> [Task details]
In the entries below, find the lines that contain the word "items" and copy them.

============================================================

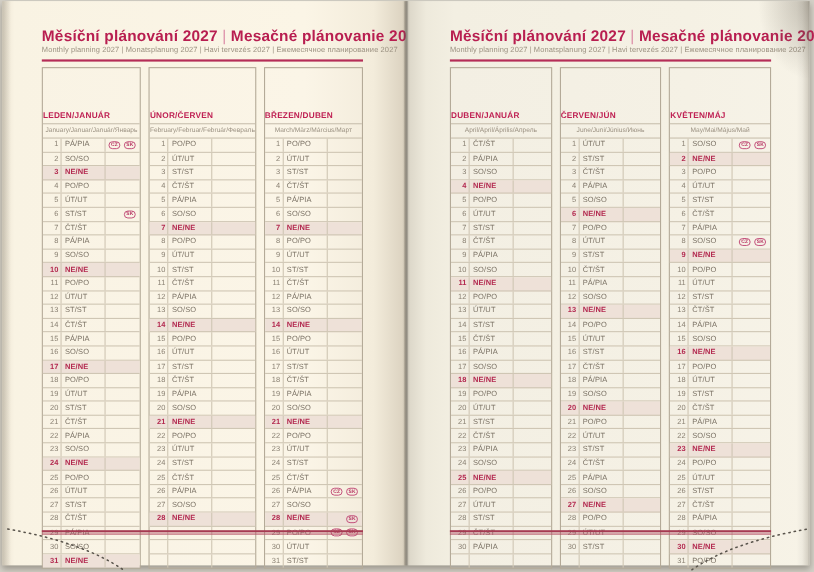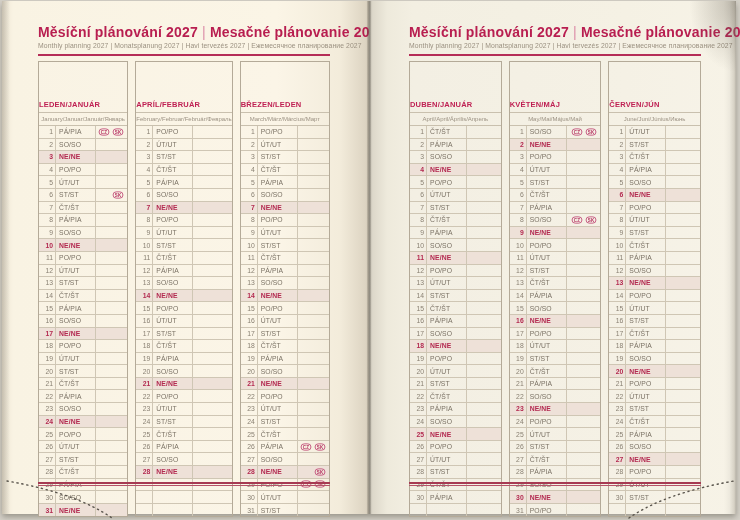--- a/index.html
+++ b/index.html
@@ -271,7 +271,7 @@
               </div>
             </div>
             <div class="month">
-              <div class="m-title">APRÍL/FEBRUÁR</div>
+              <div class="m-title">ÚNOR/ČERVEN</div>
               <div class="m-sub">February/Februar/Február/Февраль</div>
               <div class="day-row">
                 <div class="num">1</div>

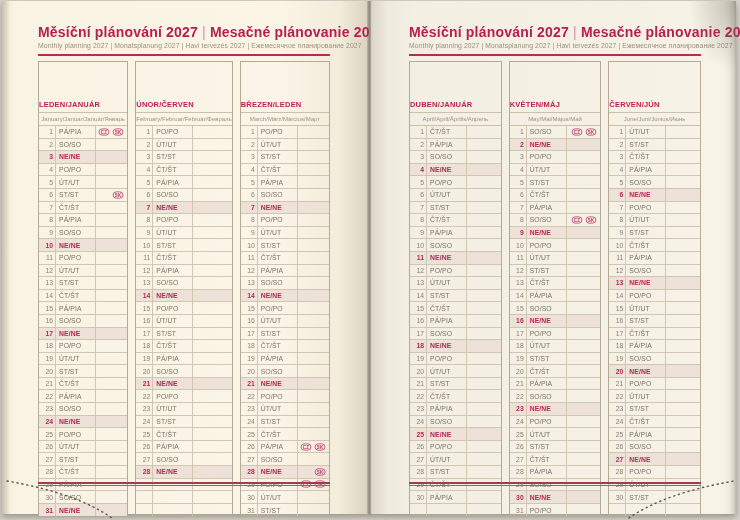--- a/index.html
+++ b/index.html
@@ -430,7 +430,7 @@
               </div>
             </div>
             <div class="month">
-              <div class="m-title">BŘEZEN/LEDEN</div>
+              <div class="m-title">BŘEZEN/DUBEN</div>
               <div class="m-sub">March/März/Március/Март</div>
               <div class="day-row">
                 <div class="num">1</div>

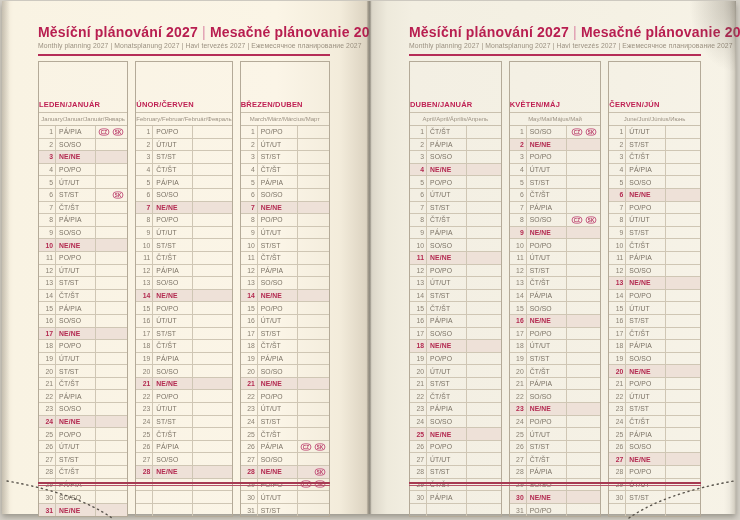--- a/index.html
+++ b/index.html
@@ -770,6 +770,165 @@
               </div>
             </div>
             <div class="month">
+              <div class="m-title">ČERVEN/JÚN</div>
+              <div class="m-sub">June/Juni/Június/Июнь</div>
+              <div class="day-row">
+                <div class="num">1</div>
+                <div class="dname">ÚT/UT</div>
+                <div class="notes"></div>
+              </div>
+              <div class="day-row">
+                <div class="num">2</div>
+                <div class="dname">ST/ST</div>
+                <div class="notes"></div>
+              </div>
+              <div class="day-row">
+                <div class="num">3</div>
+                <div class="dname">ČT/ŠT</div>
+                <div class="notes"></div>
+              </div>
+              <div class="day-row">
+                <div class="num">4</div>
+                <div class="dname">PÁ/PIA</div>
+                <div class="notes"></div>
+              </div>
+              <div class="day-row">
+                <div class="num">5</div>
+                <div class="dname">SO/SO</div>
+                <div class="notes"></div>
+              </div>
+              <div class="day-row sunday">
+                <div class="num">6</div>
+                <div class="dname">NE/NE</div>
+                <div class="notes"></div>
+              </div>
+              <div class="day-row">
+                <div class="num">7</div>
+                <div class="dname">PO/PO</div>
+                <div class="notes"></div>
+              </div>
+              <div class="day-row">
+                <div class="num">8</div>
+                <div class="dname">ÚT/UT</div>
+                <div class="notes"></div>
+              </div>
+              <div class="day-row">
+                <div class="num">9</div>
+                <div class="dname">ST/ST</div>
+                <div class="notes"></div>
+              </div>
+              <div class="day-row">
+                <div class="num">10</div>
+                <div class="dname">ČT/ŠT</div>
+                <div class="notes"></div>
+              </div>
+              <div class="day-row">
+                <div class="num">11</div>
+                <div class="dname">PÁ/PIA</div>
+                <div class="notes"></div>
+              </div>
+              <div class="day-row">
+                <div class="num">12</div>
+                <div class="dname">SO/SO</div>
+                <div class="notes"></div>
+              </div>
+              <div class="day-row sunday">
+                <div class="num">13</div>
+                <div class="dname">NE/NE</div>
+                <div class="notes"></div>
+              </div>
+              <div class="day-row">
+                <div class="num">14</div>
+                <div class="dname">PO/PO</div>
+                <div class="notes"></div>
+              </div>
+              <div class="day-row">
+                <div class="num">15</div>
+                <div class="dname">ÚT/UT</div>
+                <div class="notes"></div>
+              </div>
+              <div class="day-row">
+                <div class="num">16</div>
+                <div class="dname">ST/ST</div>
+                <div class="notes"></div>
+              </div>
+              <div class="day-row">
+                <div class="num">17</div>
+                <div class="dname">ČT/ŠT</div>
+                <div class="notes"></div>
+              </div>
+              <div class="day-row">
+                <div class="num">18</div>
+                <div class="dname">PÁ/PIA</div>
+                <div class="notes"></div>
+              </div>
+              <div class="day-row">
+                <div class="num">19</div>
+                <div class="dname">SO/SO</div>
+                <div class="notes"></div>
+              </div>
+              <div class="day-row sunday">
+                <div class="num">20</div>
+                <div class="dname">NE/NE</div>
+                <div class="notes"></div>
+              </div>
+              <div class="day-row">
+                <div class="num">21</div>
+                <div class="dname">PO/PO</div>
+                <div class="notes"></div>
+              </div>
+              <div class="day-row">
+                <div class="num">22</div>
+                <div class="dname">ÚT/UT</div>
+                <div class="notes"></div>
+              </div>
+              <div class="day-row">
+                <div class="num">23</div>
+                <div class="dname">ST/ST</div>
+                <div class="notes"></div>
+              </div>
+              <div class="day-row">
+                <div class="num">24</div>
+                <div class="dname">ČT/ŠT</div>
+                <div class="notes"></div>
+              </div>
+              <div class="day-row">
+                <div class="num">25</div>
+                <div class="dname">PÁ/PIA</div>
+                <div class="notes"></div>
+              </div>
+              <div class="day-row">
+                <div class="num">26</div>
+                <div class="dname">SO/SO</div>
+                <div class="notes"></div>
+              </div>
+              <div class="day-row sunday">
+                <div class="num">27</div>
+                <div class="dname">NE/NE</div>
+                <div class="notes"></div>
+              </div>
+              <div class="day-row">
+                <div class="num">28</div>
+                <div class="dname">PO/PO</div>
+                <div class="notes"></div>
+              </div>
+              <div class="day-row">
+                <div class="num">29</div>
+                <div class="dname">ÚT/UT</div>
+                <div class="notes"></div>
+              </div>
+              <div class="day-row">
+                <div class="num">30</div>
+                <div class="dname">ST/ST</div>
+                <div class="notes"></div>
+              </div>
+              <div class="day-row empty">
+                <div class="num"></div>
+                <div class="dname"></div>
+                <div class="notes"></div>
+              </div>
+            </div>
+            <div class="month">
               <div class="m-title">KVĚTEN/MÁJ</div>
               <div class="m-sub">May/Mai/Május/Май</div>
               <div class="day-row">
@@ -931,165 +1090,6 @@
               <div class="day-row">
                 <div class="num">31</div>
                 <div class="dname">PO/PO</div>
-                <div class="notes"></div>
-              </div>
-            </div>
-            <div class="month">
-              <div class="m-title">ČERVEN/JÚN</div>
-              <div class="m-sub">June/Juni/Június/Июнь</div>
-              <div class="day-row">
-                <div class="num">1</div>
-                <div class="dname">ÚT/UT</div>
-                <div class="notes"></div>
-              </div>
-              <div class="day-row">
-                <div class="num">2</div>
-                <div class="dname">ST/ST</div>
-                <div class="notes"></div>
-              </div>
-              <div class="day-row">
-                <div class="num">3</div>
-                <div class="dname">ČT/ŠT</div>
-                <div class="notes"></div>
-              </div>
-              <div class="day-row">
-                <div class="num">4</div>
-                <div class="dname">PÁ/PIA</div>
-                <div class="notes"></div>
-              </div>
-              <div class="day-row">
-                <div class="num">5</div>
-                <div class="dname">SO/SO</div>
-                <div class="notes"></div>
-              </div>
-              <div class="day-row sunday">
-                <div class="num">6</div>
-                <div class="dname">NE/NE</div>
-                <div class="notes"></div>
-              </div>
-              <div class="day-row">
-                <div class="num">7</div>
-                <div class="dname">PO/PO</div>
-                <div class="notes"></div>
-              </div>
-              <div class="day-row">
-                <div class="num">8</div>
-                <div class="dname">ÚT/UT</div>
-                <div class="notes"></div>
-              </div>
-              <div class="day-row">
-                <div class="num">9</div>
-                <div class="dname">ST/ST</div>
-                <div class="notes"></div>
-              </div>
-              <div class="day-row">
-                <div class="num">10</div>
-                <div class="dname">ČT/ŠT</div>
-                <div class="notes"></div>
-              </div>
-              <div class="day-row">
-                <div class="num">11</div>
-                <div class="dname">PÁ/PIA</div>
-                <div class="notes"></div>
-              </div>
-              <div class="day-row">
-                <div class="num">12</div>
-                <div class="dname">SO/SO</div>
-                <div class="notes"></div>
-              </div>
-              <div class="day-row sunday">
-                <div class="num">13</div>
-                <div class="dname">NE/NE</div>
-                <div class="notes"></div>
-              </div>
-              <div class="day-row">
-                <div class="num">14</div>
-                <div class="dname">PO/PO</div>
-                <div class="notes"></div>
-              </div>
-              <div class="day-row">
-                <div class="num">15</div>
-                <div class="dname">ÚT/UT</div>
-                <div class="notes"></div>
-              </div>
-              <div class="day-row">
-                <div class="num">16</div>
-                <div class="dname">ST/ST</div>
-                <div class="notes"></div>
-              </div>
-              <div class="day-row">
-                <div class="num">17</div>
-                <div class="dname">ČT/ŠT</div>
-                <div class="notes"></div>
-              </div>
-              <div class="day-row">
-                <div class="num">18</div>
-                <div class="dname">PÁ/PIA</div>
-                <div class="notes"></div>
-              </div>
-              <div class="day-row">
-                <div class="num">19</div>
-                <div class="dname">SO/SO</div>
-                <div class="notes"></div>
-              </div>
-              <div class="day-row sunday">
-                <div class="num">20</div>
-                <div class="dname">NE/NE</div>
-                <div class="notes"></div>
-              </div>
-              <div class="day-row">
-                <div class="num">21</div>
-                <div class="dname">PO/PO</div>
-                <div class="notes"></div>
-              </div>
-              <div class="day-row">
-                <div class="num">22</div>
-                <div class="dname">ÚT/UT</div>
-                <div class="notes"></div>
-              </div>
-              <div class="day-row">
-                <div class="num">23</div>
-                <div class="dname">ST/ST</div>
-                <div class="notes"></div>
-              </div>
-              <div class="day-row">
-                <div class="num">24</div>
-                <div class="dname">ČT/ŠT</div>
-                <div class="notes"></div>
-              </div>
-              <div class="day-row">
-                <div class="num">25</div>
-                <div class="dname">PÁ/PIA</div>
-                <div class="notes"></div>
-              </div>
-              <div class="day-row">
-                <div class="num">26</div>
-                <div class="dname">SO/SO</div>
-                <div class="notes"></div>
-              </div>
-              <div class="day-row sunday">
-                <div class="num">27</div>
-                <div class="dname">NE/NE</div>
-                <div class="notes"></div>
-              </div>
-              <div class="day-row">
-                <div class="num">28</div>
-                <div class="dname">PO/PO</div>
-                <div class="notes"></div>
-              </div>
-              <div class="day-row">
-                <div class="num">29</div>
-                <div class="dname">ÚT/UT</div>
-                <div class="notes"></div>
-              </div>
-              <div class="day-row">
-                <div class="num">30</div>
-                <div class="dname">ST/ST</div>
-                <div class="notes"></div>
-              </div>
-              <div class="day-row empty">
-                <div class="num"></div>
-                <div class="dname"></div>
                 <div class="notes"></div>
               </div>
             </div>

============================================================

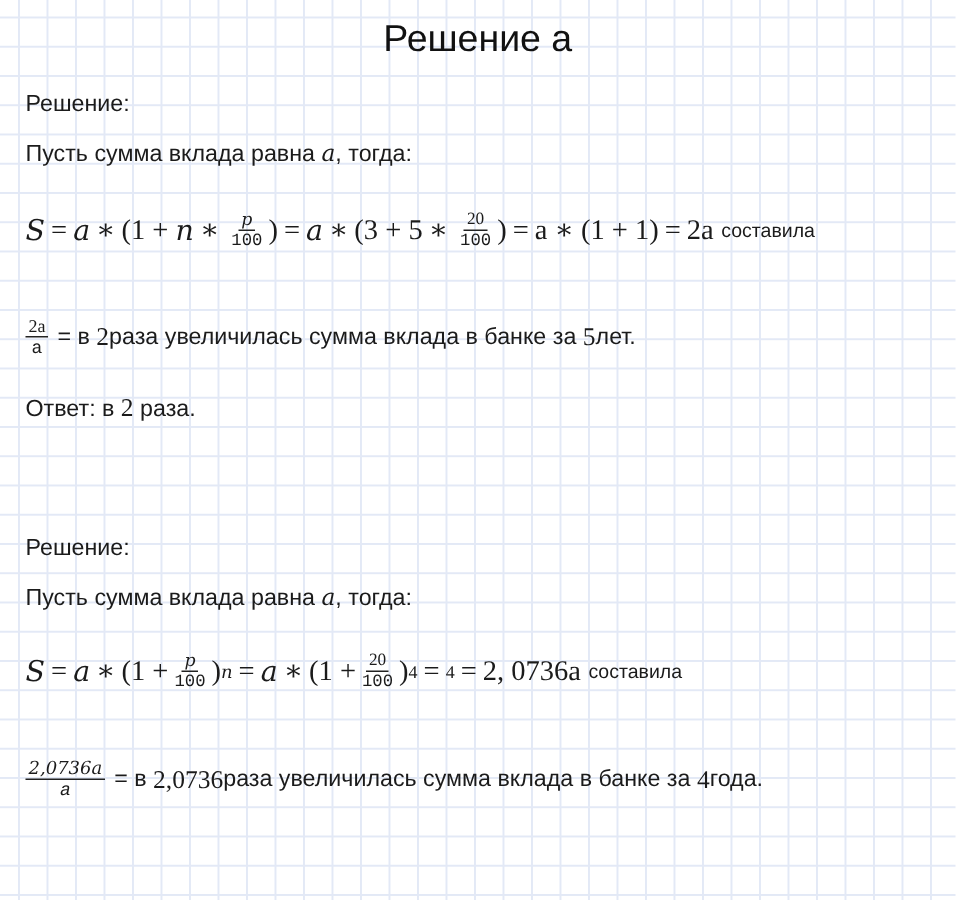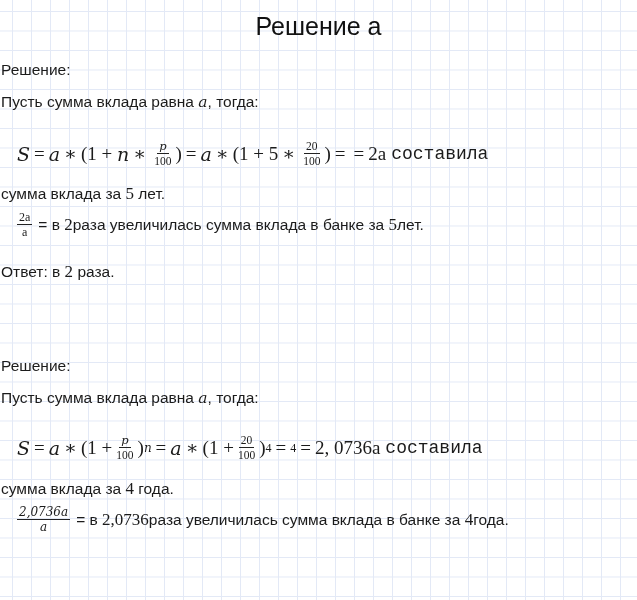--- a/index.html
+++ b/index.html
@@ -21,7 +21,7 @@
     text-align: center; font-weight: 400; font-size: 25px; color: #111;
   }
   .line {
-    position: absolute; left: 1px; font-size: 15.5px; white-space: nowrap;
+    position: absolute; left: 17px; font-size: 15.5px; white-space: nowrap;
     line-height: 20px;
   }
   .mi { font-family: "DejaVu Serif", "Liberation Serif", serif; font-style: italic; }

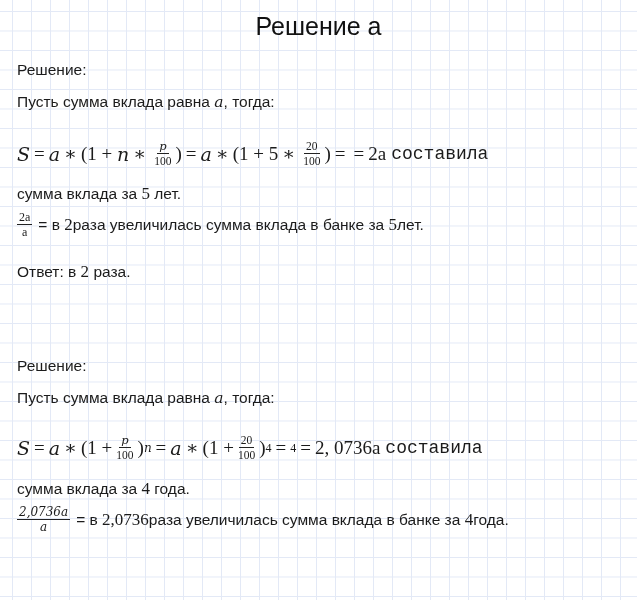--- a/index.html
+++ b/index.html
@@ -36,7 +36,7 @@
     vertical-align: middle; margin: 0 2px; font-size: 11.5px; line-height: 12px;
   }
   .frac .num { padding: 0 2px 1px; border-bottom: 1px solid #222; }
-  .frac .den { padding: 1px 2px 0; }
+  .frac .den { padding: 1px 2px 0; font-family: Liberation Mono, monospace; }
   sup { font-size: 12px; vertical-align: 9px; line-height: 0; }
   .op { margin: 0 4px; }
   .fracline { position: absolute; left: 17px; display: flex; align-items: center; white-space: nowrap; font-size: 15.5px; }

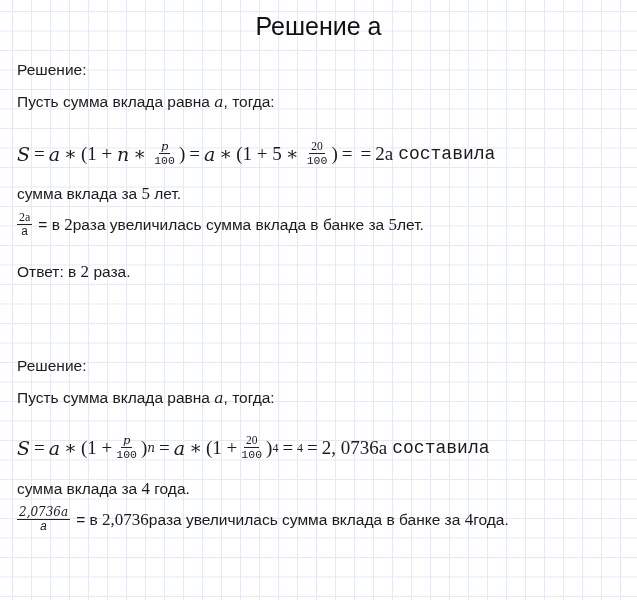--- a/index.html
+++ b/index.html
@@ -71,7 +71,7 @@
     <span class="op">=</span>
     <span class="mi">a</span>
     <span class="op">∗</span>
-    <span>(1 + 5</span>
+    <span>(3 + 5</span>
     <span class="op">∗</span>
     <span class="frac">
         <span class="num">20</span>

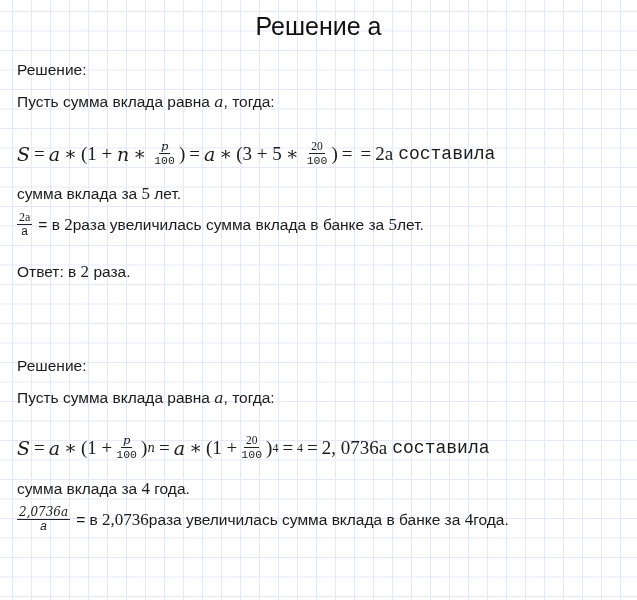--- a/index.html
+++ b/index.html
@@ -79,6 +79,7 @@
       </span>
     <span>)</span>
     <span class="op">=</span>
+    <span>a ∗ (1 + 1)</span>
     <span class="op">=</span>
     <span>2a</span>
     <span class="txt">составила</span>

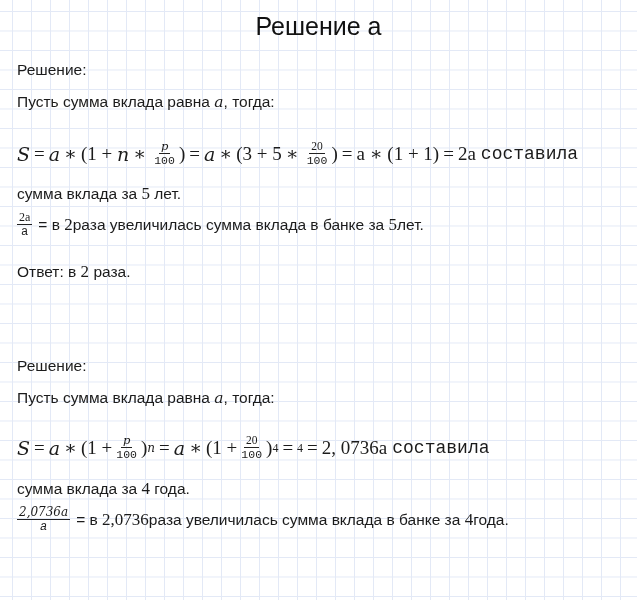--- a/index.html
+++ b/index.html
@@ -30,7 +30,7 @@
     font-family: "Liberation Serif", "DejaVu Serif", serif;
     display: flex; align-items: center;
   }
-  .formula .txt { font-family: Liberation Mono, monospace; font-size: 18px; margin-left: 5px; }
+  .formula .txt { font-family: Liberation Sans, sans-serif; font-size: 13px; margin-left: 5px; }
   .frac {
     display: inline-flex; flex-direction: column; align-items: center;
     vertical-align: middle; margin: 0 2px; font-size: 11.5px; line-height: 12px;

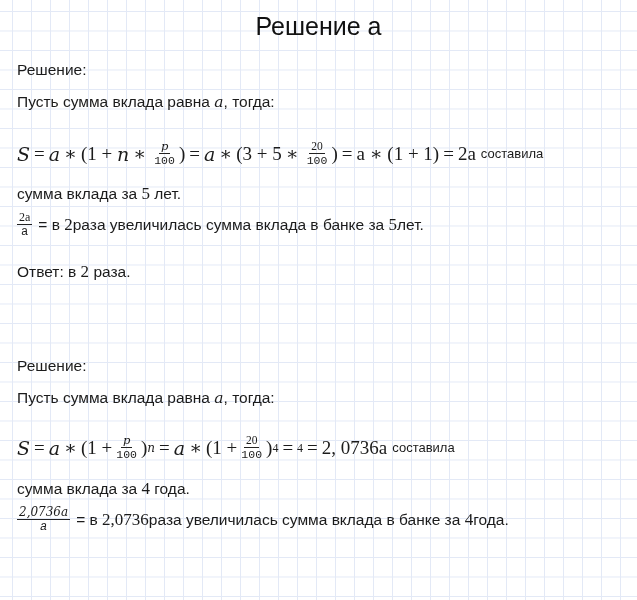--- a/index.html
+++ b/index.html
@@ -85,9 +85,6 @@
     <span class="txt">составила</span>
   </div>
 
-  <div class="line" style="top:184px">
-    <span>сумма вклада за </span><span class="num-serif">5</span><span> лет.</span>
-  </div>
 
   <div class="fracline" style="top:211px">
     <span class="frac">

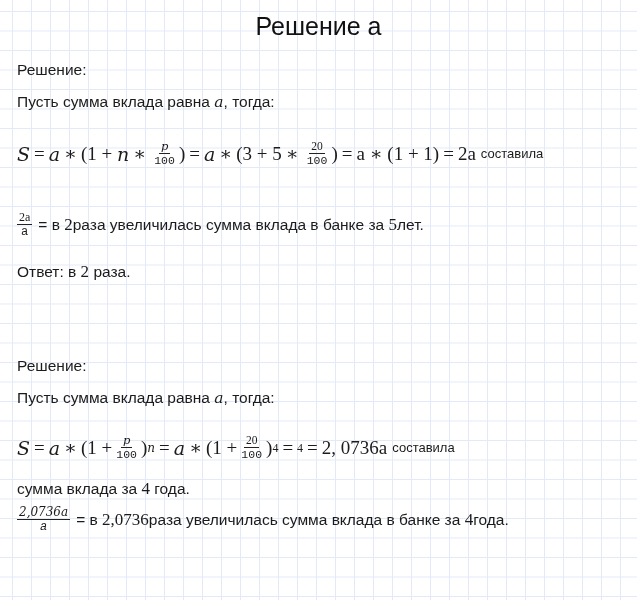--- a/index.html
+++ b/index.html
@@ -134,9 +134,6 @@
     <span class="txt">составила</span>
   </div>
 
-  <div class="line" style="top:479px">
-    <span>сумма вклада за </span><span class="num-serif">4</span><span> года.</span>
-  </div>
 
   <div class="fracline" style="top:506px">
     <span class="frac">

============================================================

> [Output below]
   .fracline { position: absolute; left: 17px; display: flex; align-items: center; white-space: nowrap; font-size: 15.5px; }
     display: flex; align-items: center;
     display: inline-flex; flex-direction: column; align-items: center;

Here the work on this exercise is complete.